Friday, August 31, 2007

Leaving?

I read an odd statistic this week, then forgot where I had seen it. For every 100 Americans, men, women and children, there are now 90 guns. One more category in which we're now number one in the world. I can't remember who's number two, but they're way back at around 60 per 100 people. Iraq's in the top five, no doubt due to the 100,000 or so weapons given out by General Petreus which happened to get lost along the way to protecting us here, 6000 miles away. But that's OK. They can always make (and charge for) more guns. And the Iraqis can now take pride in something other than their powerhouse national soccer team. They got guns, too, baby.
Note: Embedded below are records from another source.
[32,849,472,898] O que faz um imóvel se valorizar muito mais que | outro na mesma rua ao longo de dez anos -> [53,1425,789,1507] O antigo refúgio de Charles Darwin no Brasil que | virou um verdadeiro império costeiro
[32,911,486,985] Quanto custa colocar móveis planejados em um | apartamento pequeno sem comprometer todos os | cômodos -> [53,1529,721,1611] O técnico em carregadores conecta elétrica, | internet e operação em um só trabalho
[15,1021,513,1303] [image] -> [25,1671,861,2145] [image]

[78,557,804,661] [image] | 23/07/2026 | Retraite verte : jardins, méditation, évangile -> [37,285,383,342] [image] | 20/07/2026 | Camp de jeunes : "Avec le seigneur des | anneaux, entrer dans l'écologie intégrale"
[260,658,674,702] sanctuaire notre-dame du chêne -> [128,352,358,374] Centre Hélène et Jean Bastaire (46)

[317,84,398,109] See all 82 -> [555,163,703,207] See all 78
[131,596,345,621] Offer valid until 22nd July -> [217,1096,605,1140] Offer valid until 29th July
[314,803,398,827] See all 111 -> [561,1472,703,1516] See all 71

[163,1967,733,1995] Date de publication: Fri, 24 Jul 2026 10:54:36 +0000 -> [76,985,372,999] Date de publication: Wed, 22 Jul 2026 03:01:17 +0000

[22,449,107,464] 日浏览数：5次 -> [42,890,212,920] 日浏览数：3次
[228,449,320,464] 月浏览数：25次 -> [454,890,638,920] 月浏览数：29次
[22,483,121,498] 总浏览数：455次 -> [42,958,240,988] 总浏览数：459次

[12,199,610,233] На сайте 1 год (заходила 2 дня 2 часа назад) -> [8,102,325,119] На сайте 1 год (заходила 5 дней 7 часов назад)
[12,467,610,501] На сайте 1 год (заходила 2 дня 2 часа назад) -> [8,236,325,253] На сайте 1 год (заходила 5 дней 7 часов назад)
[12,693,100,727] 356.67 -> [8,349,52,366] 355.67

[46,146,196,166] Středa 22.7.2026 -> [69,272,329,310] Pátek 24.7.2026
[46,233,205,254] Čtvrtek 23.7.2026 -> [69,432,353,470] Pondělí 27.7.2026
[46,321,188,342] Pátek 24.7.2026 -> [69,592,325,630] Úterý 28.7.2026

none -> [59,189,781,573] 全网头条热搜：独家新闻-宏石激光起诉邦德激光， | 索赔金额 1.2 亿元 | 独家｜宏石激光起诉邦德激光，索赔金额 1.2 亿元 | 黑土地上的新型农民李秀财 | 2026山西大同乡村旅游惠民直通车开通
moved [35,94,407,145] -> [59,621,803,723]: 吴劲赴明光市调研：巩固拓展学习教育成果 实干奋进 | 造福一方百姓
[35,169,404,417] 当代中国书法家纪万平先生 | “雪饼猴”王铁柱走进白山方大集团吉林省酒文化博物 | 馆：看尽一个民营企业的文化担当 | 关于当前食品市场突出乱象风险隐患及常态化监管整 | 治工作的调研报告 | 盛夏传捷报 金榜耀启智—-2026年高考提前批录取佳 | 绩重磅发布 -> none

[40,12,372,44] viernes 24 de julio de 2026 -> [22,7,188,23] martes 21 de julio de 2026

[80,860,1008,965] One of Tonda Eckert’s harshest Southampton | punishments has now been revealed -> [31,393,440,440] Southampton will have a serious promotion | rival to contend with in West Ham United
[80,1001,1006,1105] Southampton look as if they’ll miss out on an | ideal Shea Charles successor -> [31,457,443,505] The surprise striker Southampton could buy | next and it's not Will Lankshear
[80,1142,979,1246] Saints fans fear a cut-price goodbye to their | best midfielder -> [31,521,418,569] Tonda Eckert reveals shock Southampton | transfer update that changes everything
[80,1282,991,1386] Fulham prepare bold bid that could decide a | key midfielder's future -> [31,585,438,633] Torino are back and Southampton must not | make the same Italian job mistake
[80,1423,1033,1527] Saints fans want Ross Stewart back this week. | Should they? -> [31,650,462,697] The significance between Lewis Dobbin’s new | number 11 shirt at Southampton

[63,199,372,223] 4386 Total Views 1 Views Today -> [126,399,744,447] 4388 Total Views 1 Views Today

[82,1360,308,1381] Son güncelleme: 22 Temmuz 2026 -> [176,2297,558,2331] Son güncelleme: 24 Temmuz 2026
September's coming. That's the month we were told to wait for when that same General Petreus is obliged to give us a report on the status of the "Troop Surge". Here, using my powers of prediction, is what it's liable to say, keeping in mind that the only version most Americans will see is a TV screen summary of under 100 words. It will use phrases like "on the ground", but also technical phrases meant to be understood only if you speak the kind of language they know in the Pentagon.
"Our men have done an excellent job of penetrating enemy perimeters in certain sectors, and new alliances with previous protagonists promise petulant progress." The report, besides this kind of blather will correctly finger the Iraqis for not measuring up to our "benchmark" standards which are supposed to measure political progress. At the same time, everyone from the President to the Secretary of Defense to the individual bigshots still there will chirp in unison that we cannot risk leaving Iraq, and that doing so would only mean more violence with Iraqis as victims.
Friends, you can read all this when it hits the fan, or you can simply believe me now - we're not going anywhere until the president says so, and that will probably be when the president's first name ain't George. We thought the guy was stubborn in his first term? We didn't know the half of it. The chances of leaving, reports, casualties, deficits and even GOP ruin notwithstanding, are less than the chances of Bush phoning Al Gore to congratulate him on his Oscar win.
See how democracy works? All the countries we used to call allies want us to leave. Most Americans no longer can see a free, democratic Iraq on the horizon, and want us to leave and redeploy troops for what is supposed to be their real job - fighting terrorism. And Iraqis, who Bush keeps declaring are grateful to us, want us out in even larger numbers. They promise not to even pretend to want to attack us any more if we'll just leave.
But our commander in chief says we're staying, and until Congress works up the nerve to cut off and defeat funding requests that will have our kids paying the war bills to Halliburton until the Second Coming, that's where it sits. And the sign we're not staying will be this: all the road graders pushing tons of Iraqi sand and dirt around to make the world's largest embassy. the world's largest military bases for the world's largest military occupation will stop and drive onto ships which will then, finally, head home. Until that day comes, keep your sons in training for desert war.